(Change listing data)

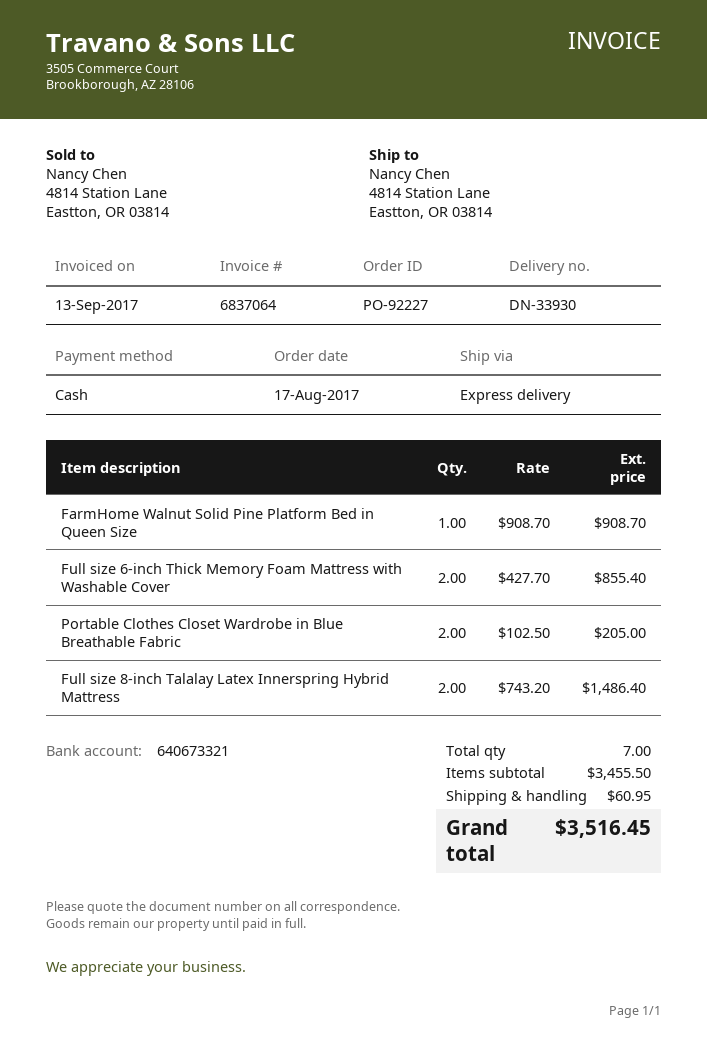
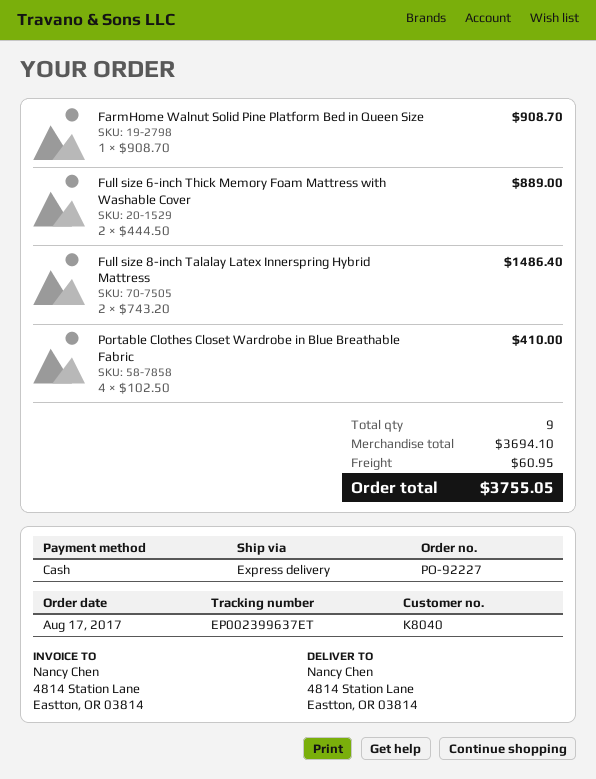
Full size 6-inch Thick Memory Foam Mattress with Washable Cover: 2 x 427.70 = 855.40 -> 2 x 444.50 = 889.00
Portable Clothes Closet Wardrobe in Blue Breathable Fabric: 2 x 102.50 = 205.00 -> 4 x 102.50 = 410.00
total quantity: 7 -> 9
subtotal: 3455.50 -> 3694.10
total: 3516.45 -> 3755.05

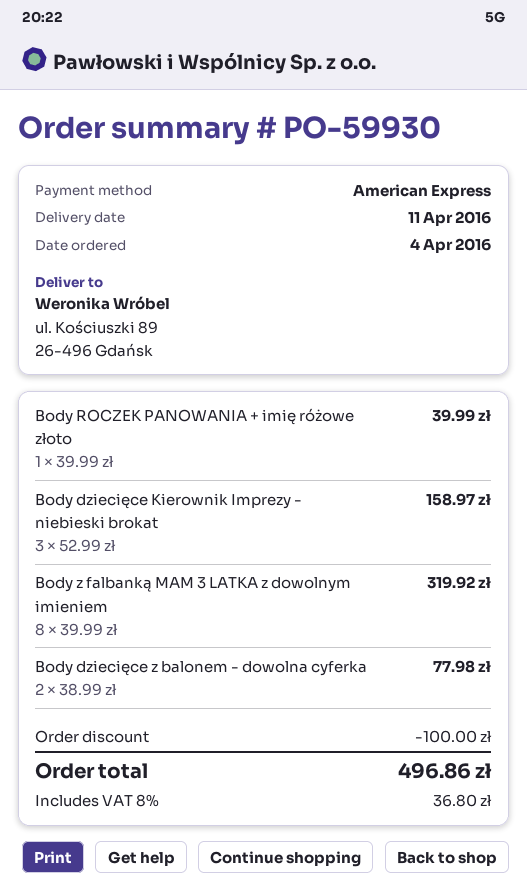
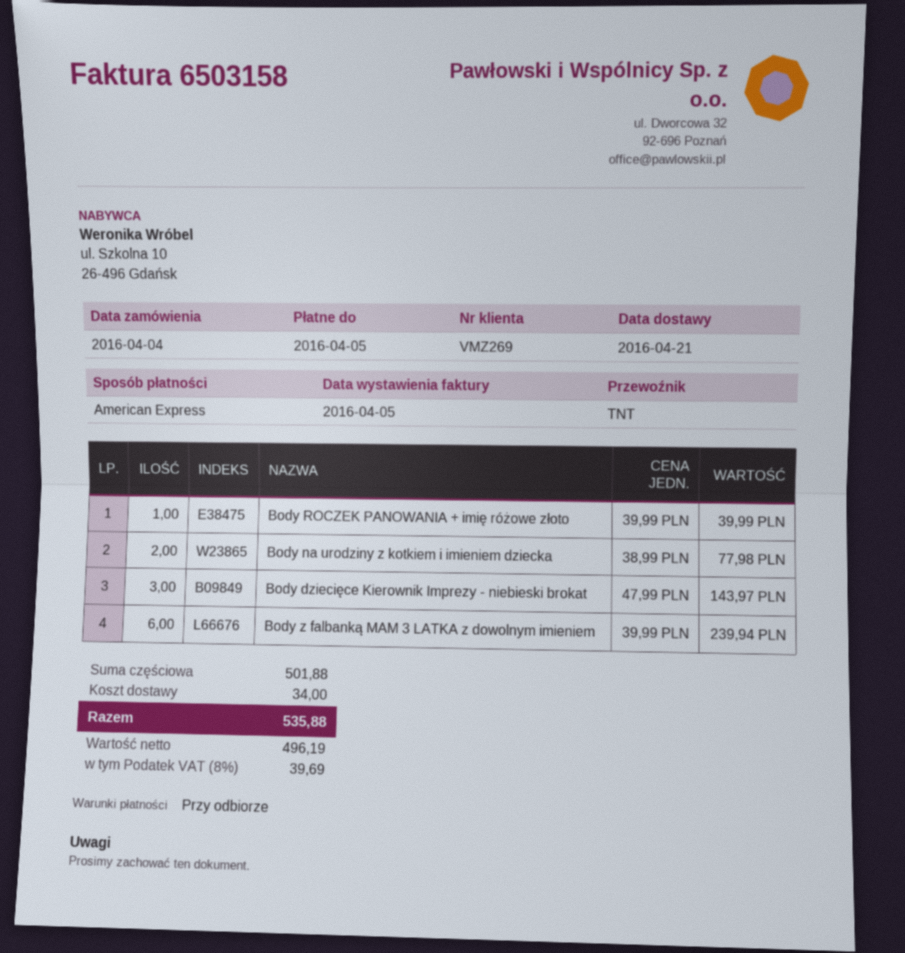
delivery date: 2016-04-11 -> 2016-04-21
Body dziecięce Kierownik Imprezy - niebieski brokat: 3 x 52.99 = 158.97 -> 3 x 47.99 = 143.97
Body z falbanką MAM 3 LATKA z dowolnym imieniem: 8 x 39.99 = 319.92 -> 6 x 39.99 = 239.94
Body dziecięce z balonem - dowolna cyferka: 2 x 38.99 = 77.98 -> none
Body na urodziny z kotkiem i imieniem dziecka: none -> 2 x 38.99 = 77.98
discount: 100.00 -> none
shipping: none -> 34.00
tax: 8% = 36.80 -> 8% = 39.69
total: 496.86 -> 535.88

ASSIGNMENT:
Reproduce the records word for word, please, from their first line up to and including the line that contains "delivery date: 2016-04-11 -> 2016-04-21", but no pictures.

TASK OUTPUT:
Full size 6-inch Thick Memory Foam Mattress with Washable Cover: 2 x 427.70 = 855.40 -> 2 x 444.50 = 889.00
Portable Clothes Closet Wardrobe in Blue Breathable Fabric: 2 x 102.50 = 205.00 -> 4 x 102.50 = 410.00
total quantity: 7 -> 9
subtotal: 3455.50 -> 3694.10
total: 3516.45 -> 3755.05

delivery date: 2016-04-11 -> 2016-04-21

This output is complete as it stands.